(SOURCE MATERIAL Opens)

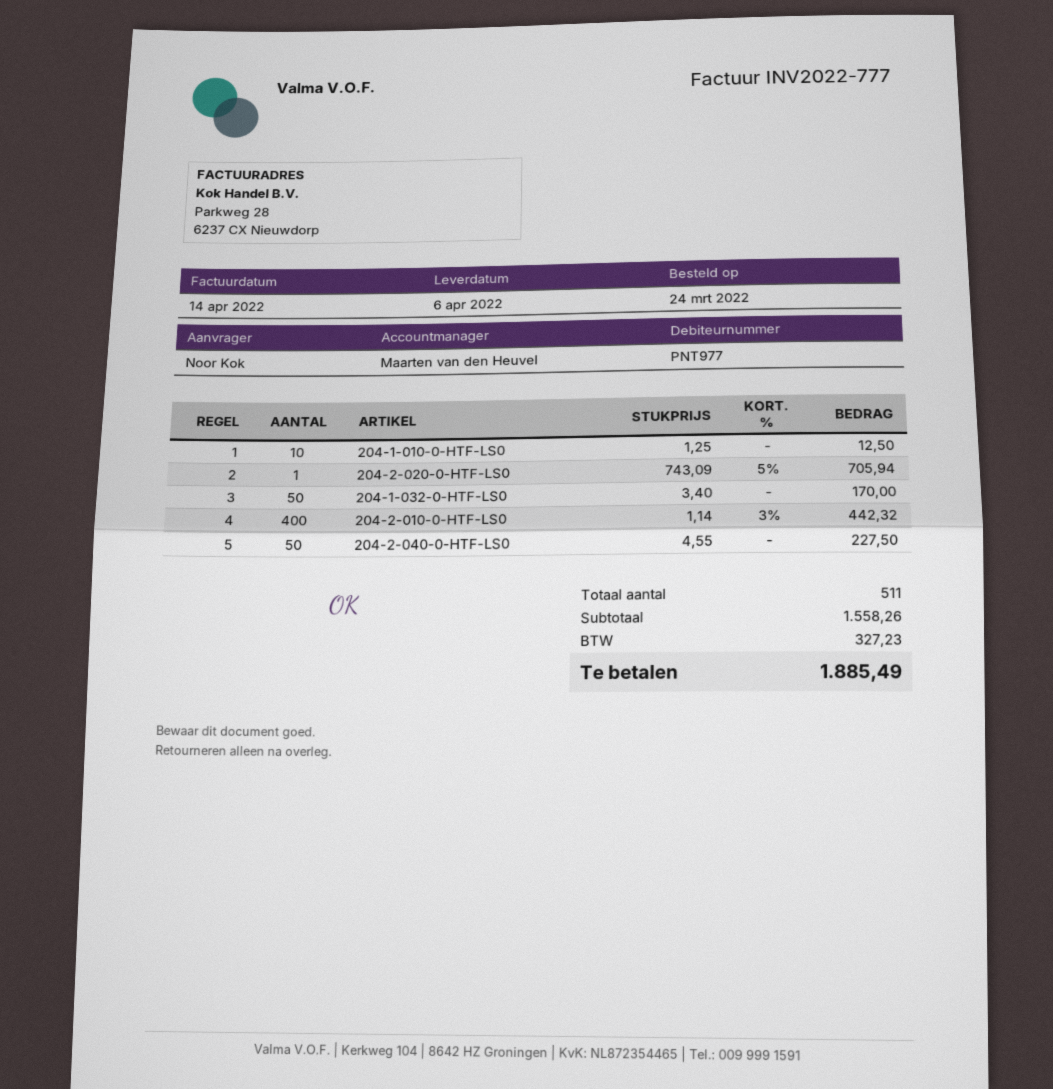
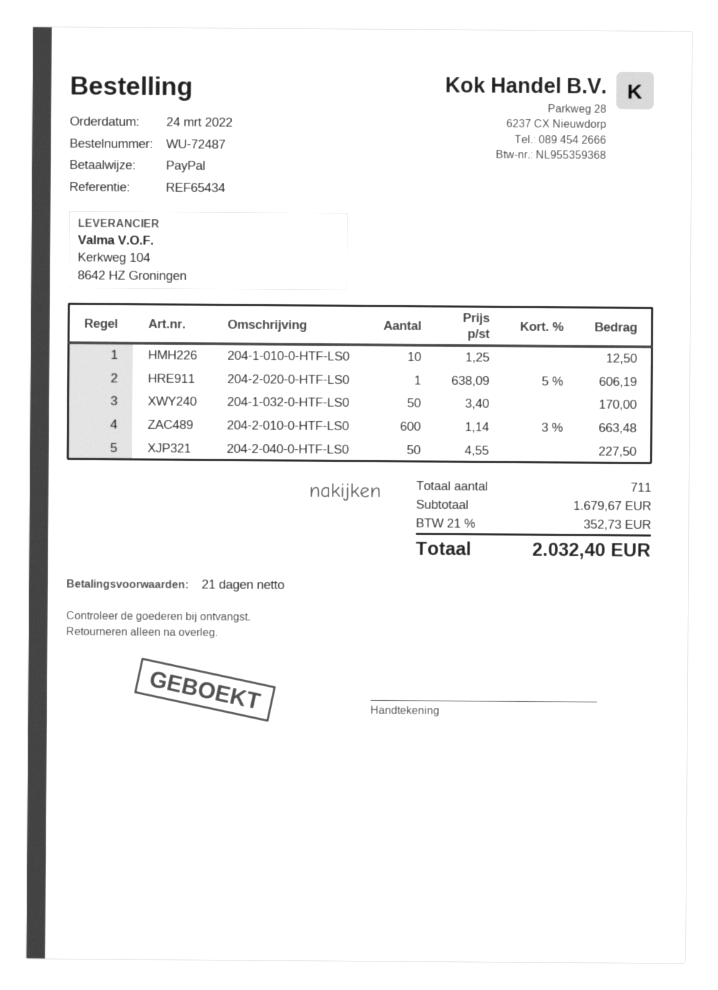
204-2-020-0-HTF-LS0: 1 x 743.09 - 5% = 705.94 -> 1 x 638.09 - 5% = 606.19
204-2-010-0-HTF-LS0: 400 x 1.14 - 3% = 442.32 -> 600 x 1.14 - 3% = 663.48
total quantity: 511 -> 711
subtotal: 1558.26 -> 1679.67
tax: 327.23 -> 352.73
total: 1885.49 -> 2032.40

(SOURCE MATERIAL Closes)

TASK DESCRIPTION: Output all of the data exactly. Skip the pictures.

EXPECTED ANSWER:
204-2-020-0-HTF-LS0: 1 x 743.09 - 5% = 705.94 -> 1 x 638.09 - 5% = 606.19
204-2-010-0-HTF-LS0: 400 x 1.14 - 3% = 442.32 -> 600 x 1.14 - 3% = 663.48
total quantity: 511 -> 711
subtotal: 1558.26 -> 1679.67
tax: 327.23 -> 352.73
total: 1885.49 -> 2032.40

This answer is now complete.